The locations of the 10 new cases of Covid-19 in the South have been released by the Southern District Health Board revealing the largest increase in cases was in the Queenstown-Lakes District.
The number of confirmed cases in Queenstown-Lakes increased by 7 cases, from 38 to 45. The Southland (7 cases), Invercargill (19 cases) and Central Otago (9 cases) districts' totals all increased by one. The case numbers in the Clutha (3 cases), Dunedin (35), Gore and Waitaki (both 0 cases) areas remained the same.
The SDHB also revealed today no further staff members of Lakes District Hospital tested positive for the virus.

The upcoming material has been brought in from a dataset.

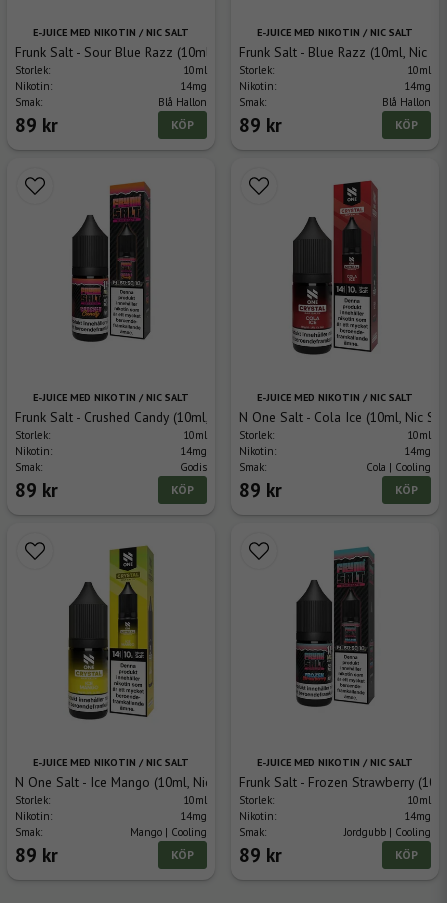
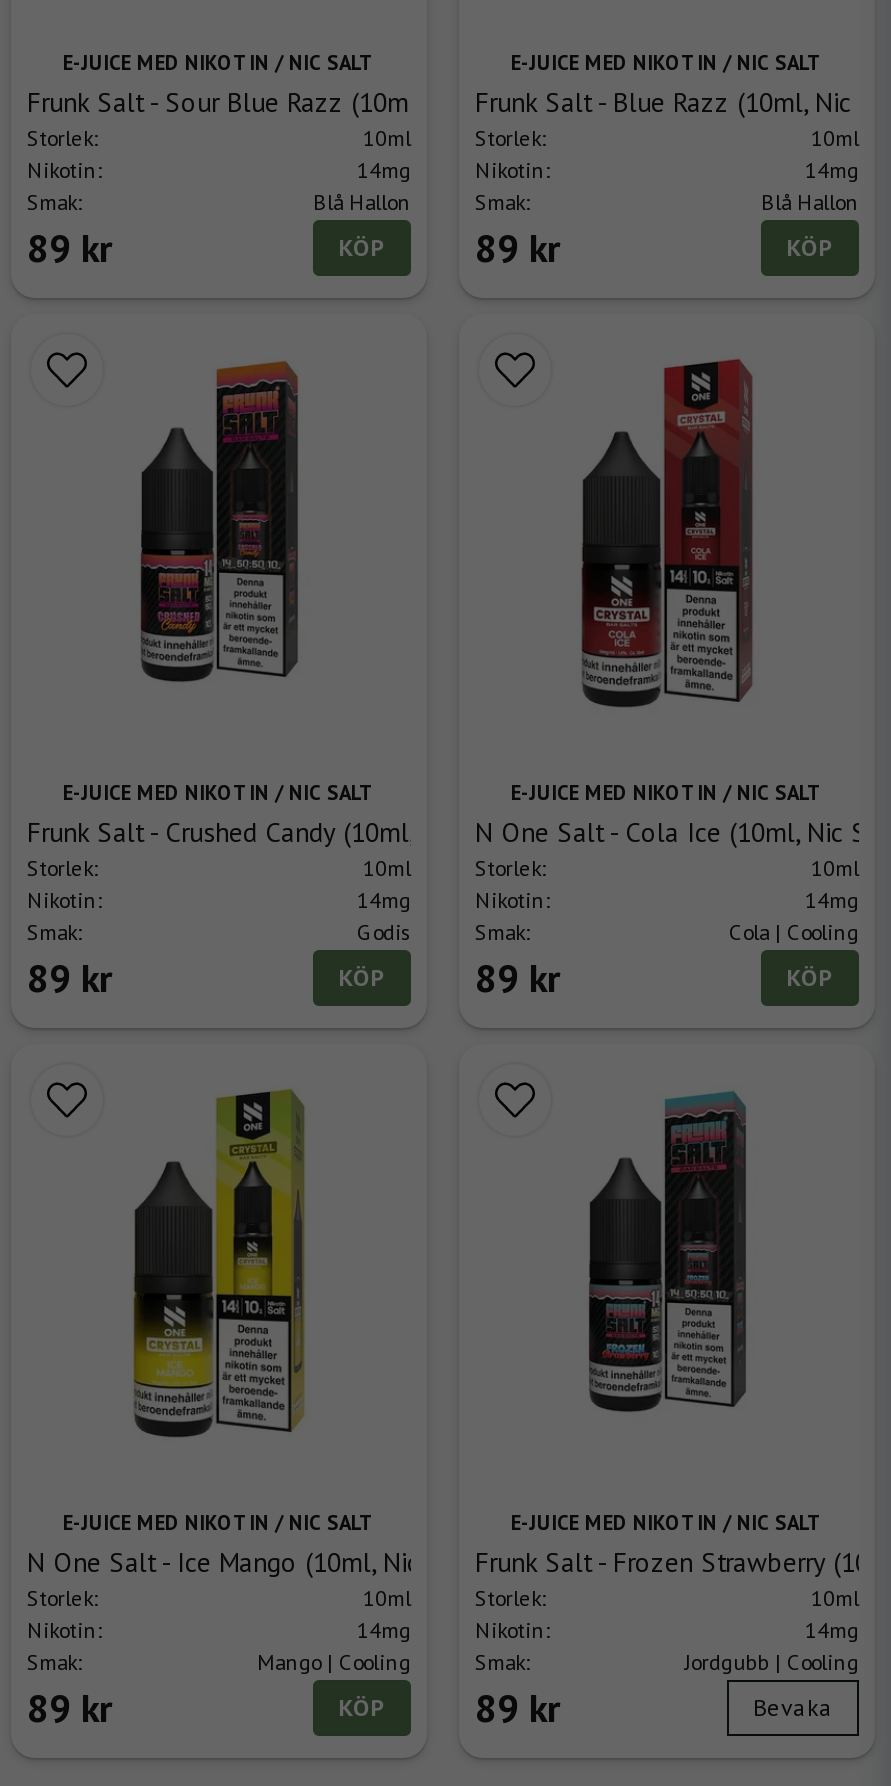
- KÖP
+ Bevaka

A third round of results is still pending, it said.
Medical Officer of Health Dr Susan Jack said the absence of any further cases builds confidence there has not been community transmission from within the hospital workforce.
All close contacts of the two nurses with the virus remain in isolation and will be retested should symptoms develop.
Meanwhile, the number of cases linked to the wedding in Bluff has continued to skyrocket, increasing by 12 to 34 confirmed or probable cases, after climbing by 14 yesterday.
It is unclear how many of the cases linked to the wedding are in the South, but the Otago Daily Times understands the wedding was attended largely by out-of-towners.
The wedding was held at Oyster Cove Restaurant and Bar on March 21, attended by about 70 people.
No new cases were linked to the other Southern cluster, the World Hereford Conference, which was held in Queesntown from March 9-13.
It is connected to 27 New Zealand cases, some of which had tested positive South.
SDHB continues to have the most cases by DHB area, with a total of 118 cases.
Director-General of Health Ashley Bloomfield said the Government was looking into what the criteria was for extending the lockdown – he said he would have more details on that soon, possibly by Saturday.
It was the goal to get "cases right down" so the Government could move from alert level four to alert level three.
However, he added that: "It may well be that we may not be able to do that in every part of the country at the same time."
It was also possible that after lockdown restrictions were eased the number of cases would increase and restrictions would be brought back again.
He also spoke about the DHB areas with the most number of cases and how that might affect decisions on moving between alert levels.
"We are starting to analyse the information about Covid-19 is in New Zealand and we know that we have had the most number of cases in the following four district health boards;
"Southern DHB, and that's particularly around the Queenstown area, Waikato, Auckland and Waitemata
"And one of the things we are now wanting to do is to look at the details of where those lab tests have been undertaken so that we can build a picture of the rate of testing in each region.
"And that will help inform our decision making about moving between alert levels."
Prime Minister Jacinda Ardern earlier said the Government wants more testing for Covid-19 in regions with low confirmed cases before deciding whether some could have conditions of the lockdown eased.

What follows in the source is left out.